Franklin D. Roosevelt
The longest-serving President of the United States, Franklin Delano Roosevelt, has hidden the severity of his polio from the American public, fearing that he will be seen as weak. He avoided using his wheelchair during apparitions to “walk” using leg braces, a cane, and usually the arm of a counselor. The press was prohibited from taking photos of him walking – an offense the Secret Service was tasked to prevent.
READ MORE: Franklin Roosevelt’s Personal Polio Crusade
Dwight D. Eisenhower
President Eisenhower poses for the first photos since he suffered a heart attack, 1955.
Bettmann Archives / Getty Images
During Dwight D. Eisenhower’s tenure, he suffered a heart attack, was diagnosed and operated on for Crohn’s disease, and had a stroke. Fearing that he would not recover, Eisenhower wrote a confidential letter to his vice president, Richard M. Nixon, telling him what to do in case he did not regain his faculties.
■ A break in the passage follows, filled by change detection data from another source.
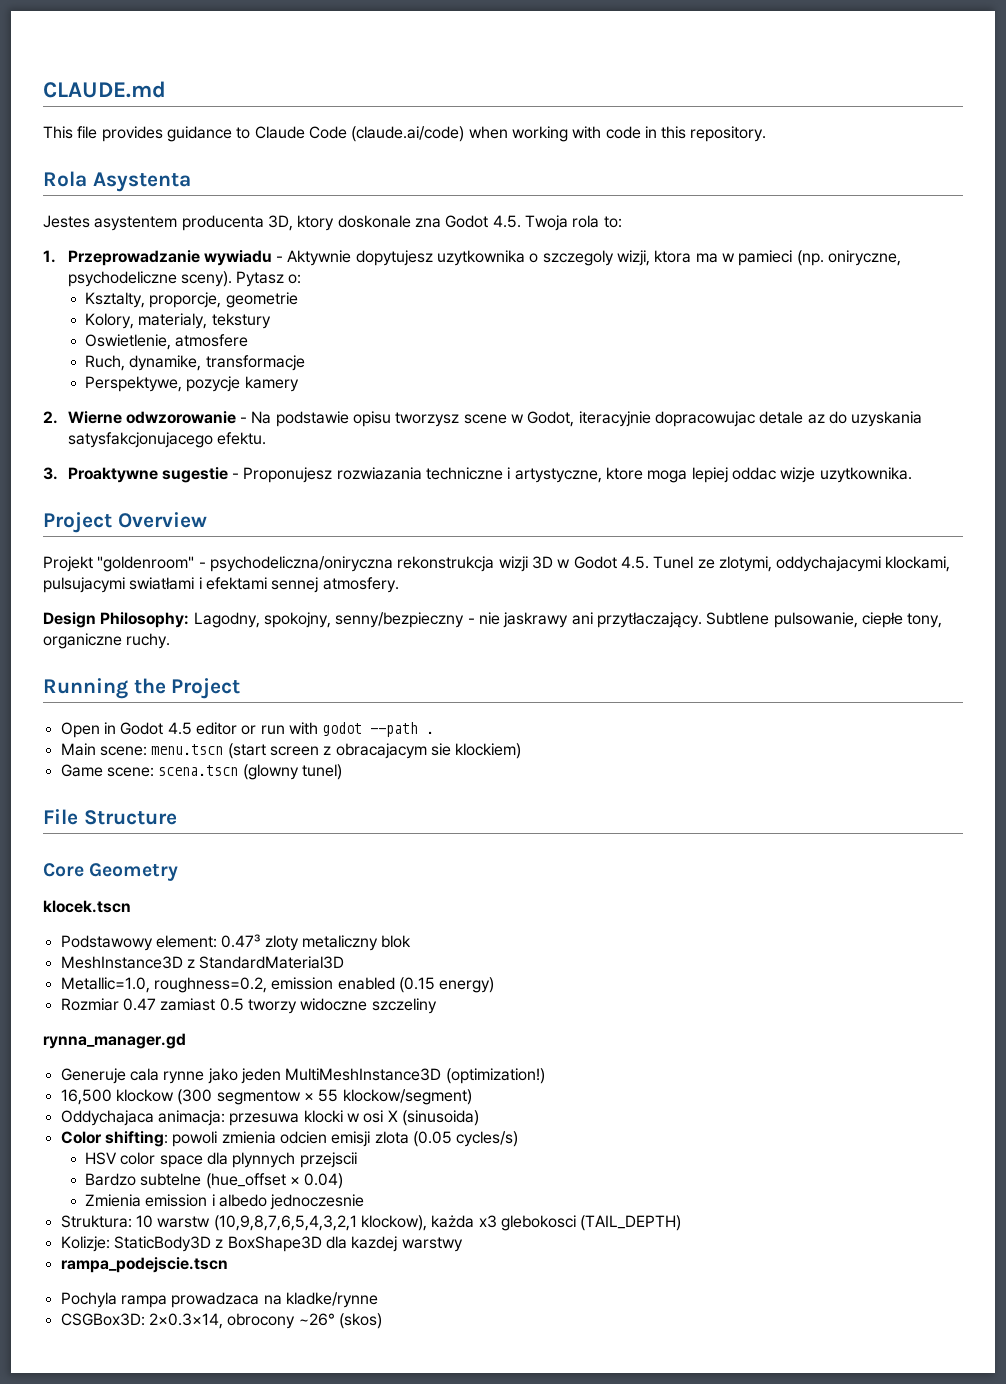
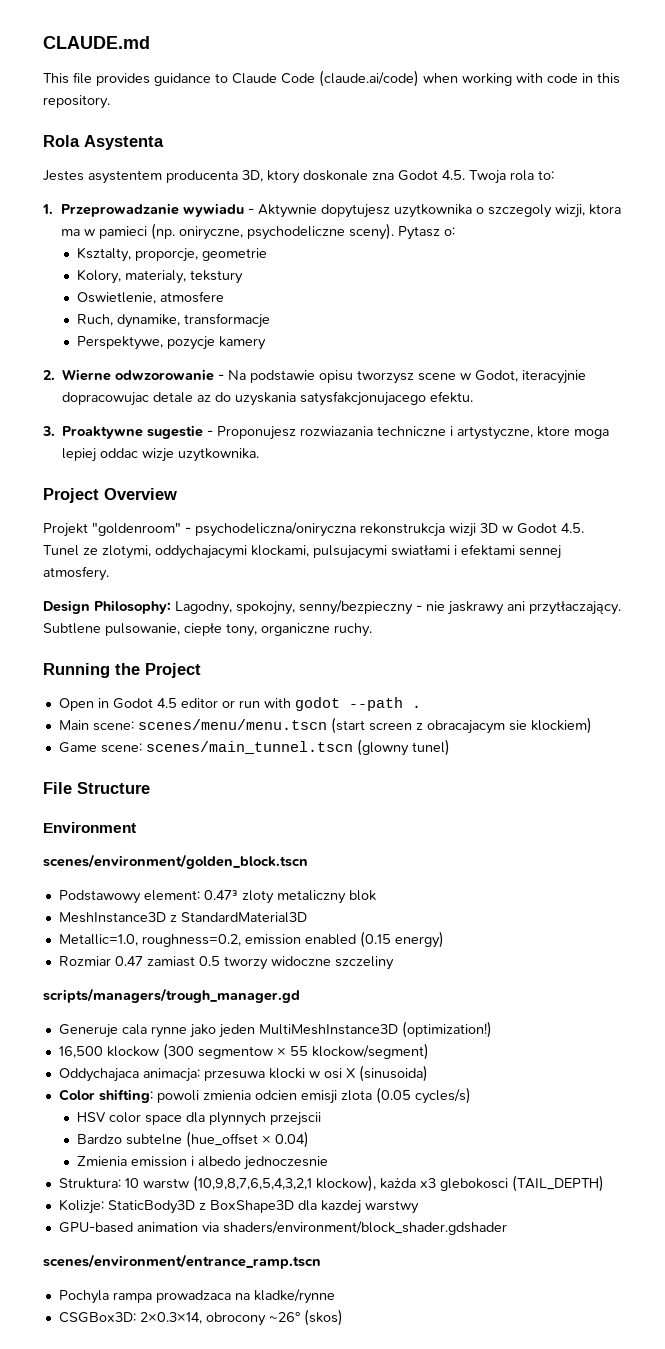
- Main scene: menu.tscn (start screen z obracajacym sie klockiem)
+ Main scene: scenes/menu/menu.tscn (start screen z obracajacym sie klockiem)
- Game scene: scena.tscn (glowny tunel)
+ Game scene: scenes/main_tunnel.tscn (glowny tunel)
- Core Geometry
- klocek.tscn
+ Environment
+ scenes/environment/golden_block.tscn
- rynna_manager.gd
+ scripts/managers/trough_manager.gd
- rampa_podejscie.tscn
+ GPU-based animation via shaders/environment/block_shader.gdshader
+ scenes/environment/entrance_ramp.tscn

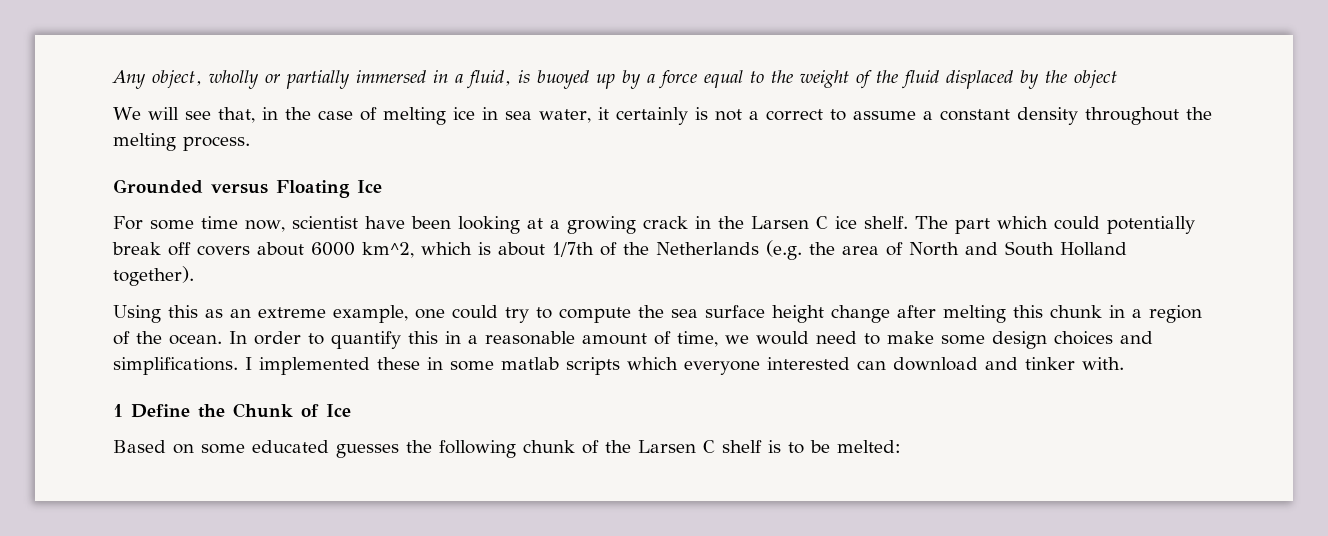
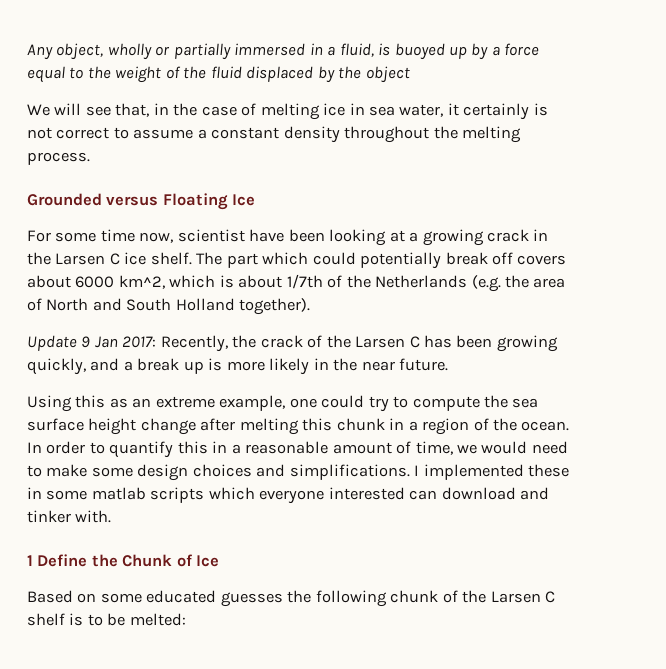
- We will see that, in the case of melting ice in sea water, it certainly is not a correct to assume a constant density throughout the melting process.
+ We will see that, in the case of melting ice in sea water, it certainly is not correct to assume a constant density throughout the melting process.
+ Update 9 Jan 2017: Recently, the crack of the Larsen C has been growing quickly, and a break up is more likely in the near future.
In it, he named Nixon as the person responsible for determining whether or not Eisenhower could perform his presidential duties. The letter was not legal, and Nixon only temporarily resumed the role of president, once in 1955 after the president’s heart attack and again during his surgery in 1956.
Ronald reagan
The 25th Amendment was first formally invoked on July 13, 1985, when President Ronald Reagan ordered Vice President George HW Bush to perform his duties while undergoing surgery for colon cancer . Bush became interim president when Reagan received general anesthesia. After just under eight hours, Reagan informed the Senate that he was ready to resume his presidential duties.
George W. Bush
During his two-term presidency, George W. Bush invoked the 25th Amendment twice. On June 29, 2002, Bush invoked Section 3 of the 25th Amendment before going under anesthesia for a colonoscopy and briefly made Vice President Dick Cheney the acting president. He did the same thing again for another colonoscopy in 2007.